Devlerin birden yüze kadar gözleri, ikiden çok elleri, ayakları, başları vardır. Devler en çok doğuda Hint mitolojisinde, Batıda Kuzey Avrupa mitolojisinde görülür. Bunların yanı sıra başka uluslarda, hatta perilerle, aşk hikayeleriyle süslü Yunan mitolojisinde de epeyce yer alırlar. ·
Türklerde dev olaylarının en bilinenlerinden biri Sümer Mitolojisinde görülür:
Sümerler’in Asakhu, Enmeşarru ve Zu adında üç büyük devi vardır. Bunlardan Asakhu hastalıkları verir, karanlıkları temsil eder, bir tanrı ayarındadır. Enmeşarru ise bir dev ve ölüm tanrısıdır. Bu devler ünlü tanrı Enlil’i öldürmüşler ama, sonradan bu tanrı canlanmıştır. “Enuma Eliş” destanında bu üç devin adı vardır.
Kainatın yaratılışı sırasında “Kingo” adında korkunç ve kudretli bir dev türemiştir. Kumarbi efsanesinde geçen “Uuelluri” adındaki dev ise gökle yeri sırtında tutardı. Bu dev, Kumarbi’nin Diyorit taşından yapılmış oğlunu sağ omzu üzerinde büyüttü, az zamanda suların içinde uzanarak boyu göklere kadar ulaştı.
“Alatkak” adındaki dev de Kırgız efsanelerinde yer almaktadır. İran efsanelerinde Hükümdar ve kahramanlarla savaşan korkunç devlerin maceraları, yakındoğu Türkleri arasında da yayılmıştır.
“Div-i Sefit” yani “Ak Dev” ile “Erjenk” bunların ön planda gelenleridir.
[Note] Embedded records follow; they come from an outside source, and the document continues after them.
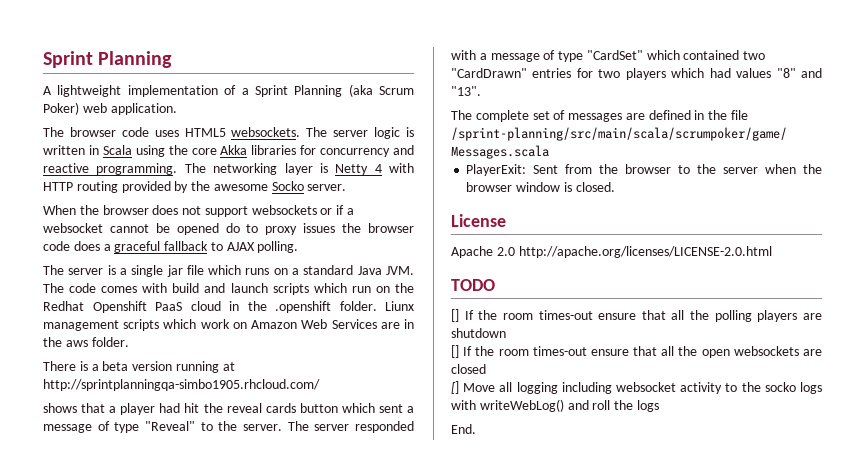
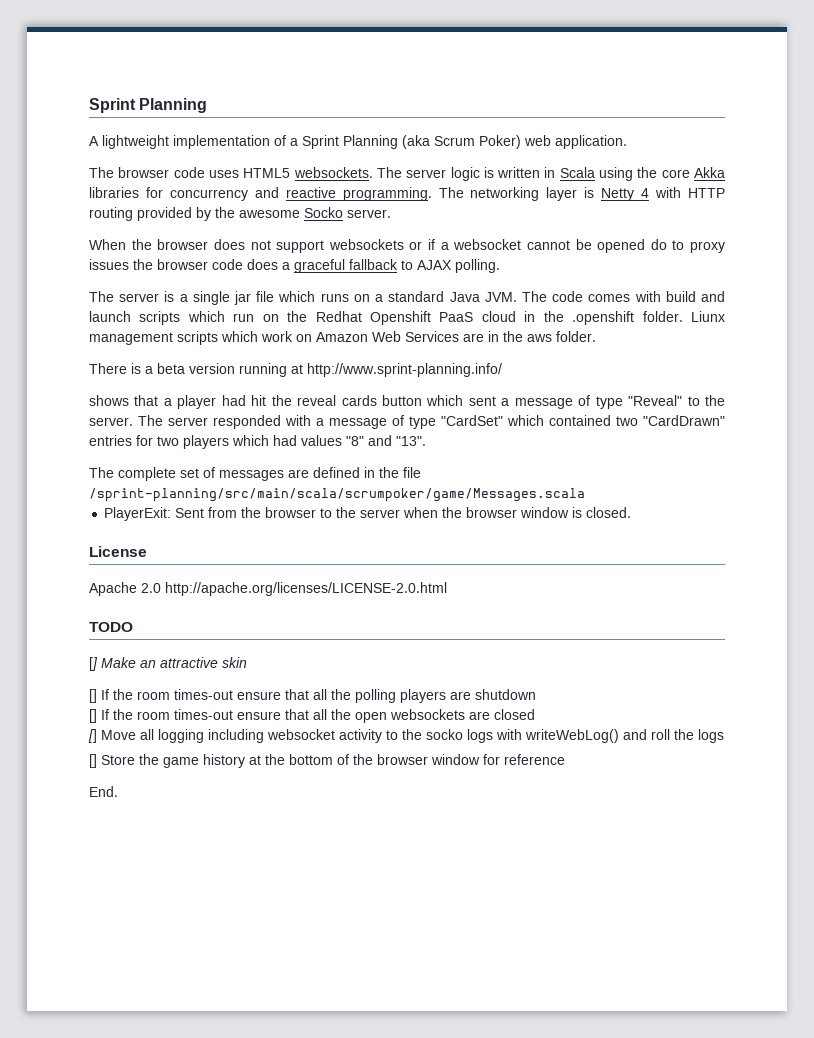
[43,379,320,391] http://sprintplanningqa-simbo1905.rhcloud.com/ -> [307,363,502,377] http://www.sprint-planning.info/
(495, 285) none -> [89,657,247,671] // [] Make an attractive skin
(659, 406) none -> [89,754,565,768] // [] Store the game history at the bottom of the browser window for reference

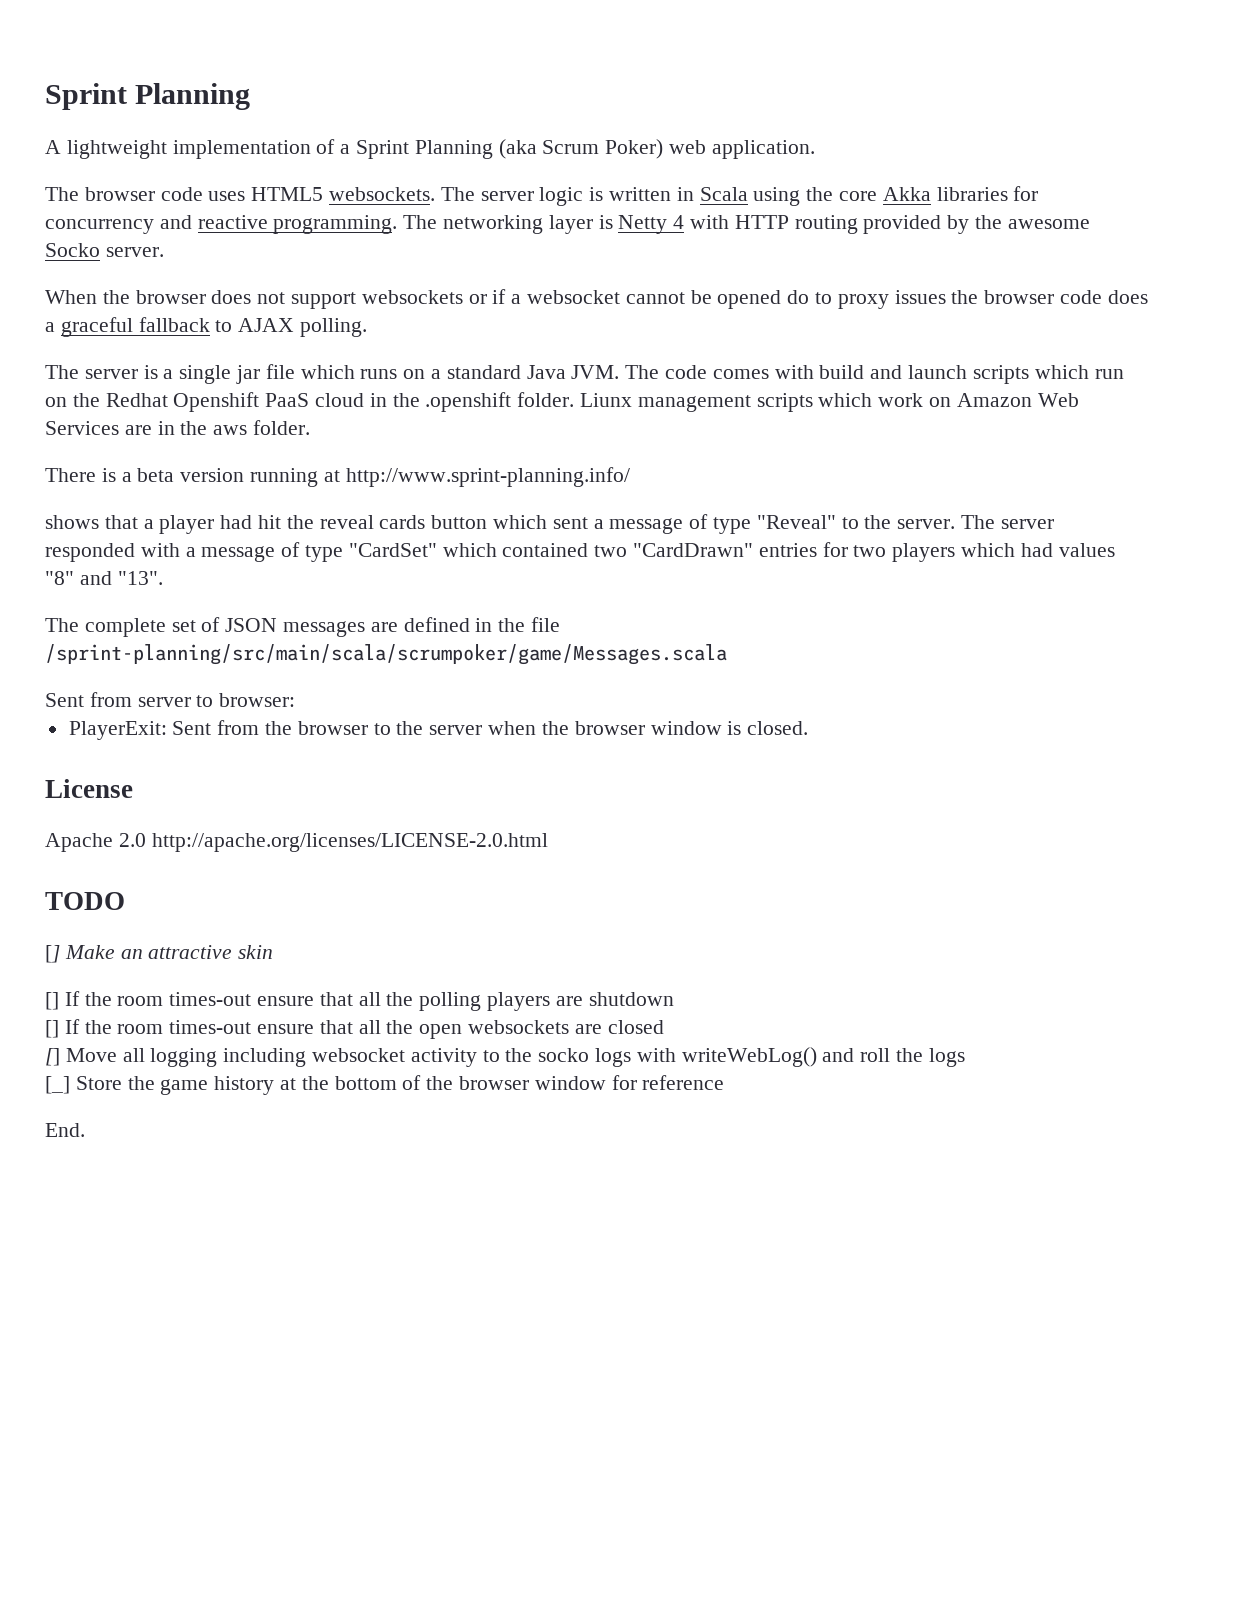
(215, 472) none -> [225,618,278,632] JSON
(585, 495) none -> [45,692,296,707] // Sent from server to browser:
[89,754,97,768] [] -> [45,1076,70,1094] [_]

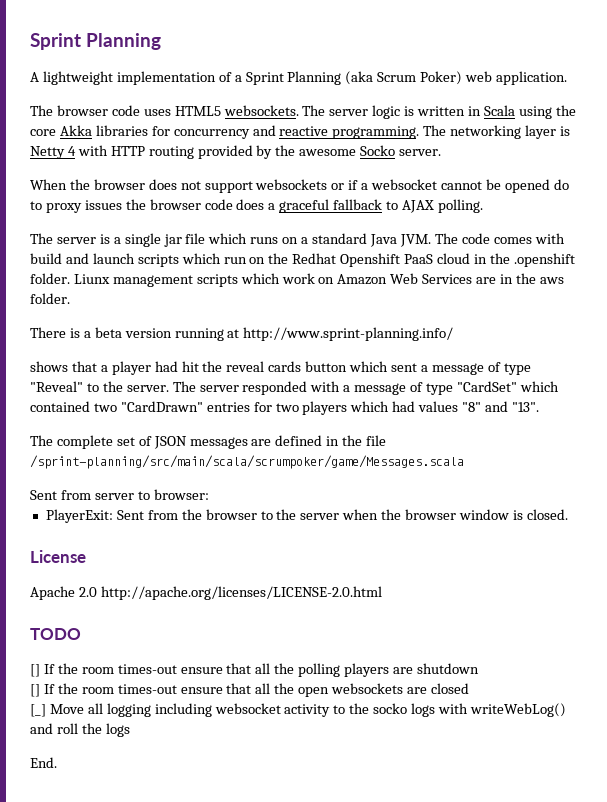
[45,945,274,963] // [] Make an attractive skin -> (81, 634) none
[45,1048,60,1066] [] -> [30,704,46,717] [_]
[45,1075,725,1095] // [_] Store the game history at the bottom of the browser window for reference -> (130, 730) none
Ak Dev’in bulunduğu yerde büyü ve sihir yapmakta çok usta devler vardır. Bu dev İran kahramanı Rüstem ile savaşmış sonunda öldürülmüştür. Ak Dev boncuk gözlü, arslan tüylüdür. Eni ve boyu yeryüzünü kaplayacak kadar büyüktür.
Erjenk ise devlerin kumandanıdır. Rüstem bununla da savaşmış sonra öldürülmüştür.
Bir İran minyatüründe Rüstem’in Ak Dev’le mücadelesi
Bir İran minyatüründe Rüstem’in Erjenk’le mücadelesi
Diğer bir İran minyatüründe Rüstem Erjenk’i öldürüyor
Halk ağzında bir de “Dev Anası” dolaşır: Bunun iki uzun, büyük memesi vardır. Biri sağ omuzunda, öbürü de sol omuzunun üzerinde asılıdır. Eğer yolda bir kimse rastlarsa da ona iltifat etmez, memelerini emmezse dev anası onu yok eder. iltifat ederse, onu alır, iyi davranır, korur.
Bir korkunç dev daha vardır ki ona da “Rüzgar Devi” denir. Bu dev gözlere pek görünmez, görünse de ona silah işlemez, rüzgardan daha çabuk havalara uçar. Cadılarla Ejderhalar nasıl tılsımları bozulunca ölürlerse, devler de tılsımları bozulursa ölürler. Rüzgar devi denilen bu devi öldürebilmek için, tılsımını bozmak gerekir. Bunun tılsımı da çok uzaklarda bulunan bir adadır. Bu adayı bulmak çok güçtür. Orada bir öküzün yanında içinde üç güvercin bulunan bir kafes vardır. Önce ada, sonra öküz ve kafes bulunur da içindeki üç güvercin öldürülebilirse, tılsım bozulduğu için, Rüzgar Devi de ölür.”
Mitoslarda yücelen, gerçekten olağanüstü bir tanrı ya da yarı-tanrı özellikleri olan, kahramanlarla savaşan, evrenle ilgili işlere karışan devler halk masallarına girince yüceliklerini kaybederler. Masaldaki dev büyücü sınıfına girer, tılsımlara bağlı kalır. Başka bir deyimle masaldaki dev devliğini kaybeder. Dolayısıyla devlerin altın çağını, tanrılarla, insanlarla epik kavgalarını mitoslarda aramak gerekir. Yunan mitolojisinde·tanrılaşmış devleri sonradan masallara karışan devlerden ayırmak biraz güçtür. Buradaki devler, tanrılar arasındaki ilişkilerin ürünüdür; yine de tanrı derecesine pek ulaşamazlar.
Devler sürekli o­larak tanrılara, tanrıların getirmiş olduğu düzene karşı çıkan, ilkel gücü belirleyen yaratıklardır. Toprak Ana Gea’nın oğulları olan, Uranus’un parçalanmış vücudundan doğan devler (Titanlar, Briareus ve kardeşleri, Kikloplar v.b.) Olimpos dağını bile yağma etmeye kalkarlar ve Zeus’un şimşekleriyle bozguna uğratılırlar. Bir ara Zeus Herkül’ü yardıma çağırır, Yalnız başına bu görevi başaramayan Herkül, devlerin dikkatini dağıtmak için, Afrodit’le Hera’nın güzelliklerini kullanmak zorunda kalır.
Aslında Yunan mitolojisinde devler konusunda zıtlıklar vardır. Devler bazen tanrılara karşı çıkar. onları tehdit eder, ölümsüzlüklerinden yararlanmaya kalkarlar. Bazen, Atlas ya da çocuklarını yiyen Satürn gibi tanrılaşırlar.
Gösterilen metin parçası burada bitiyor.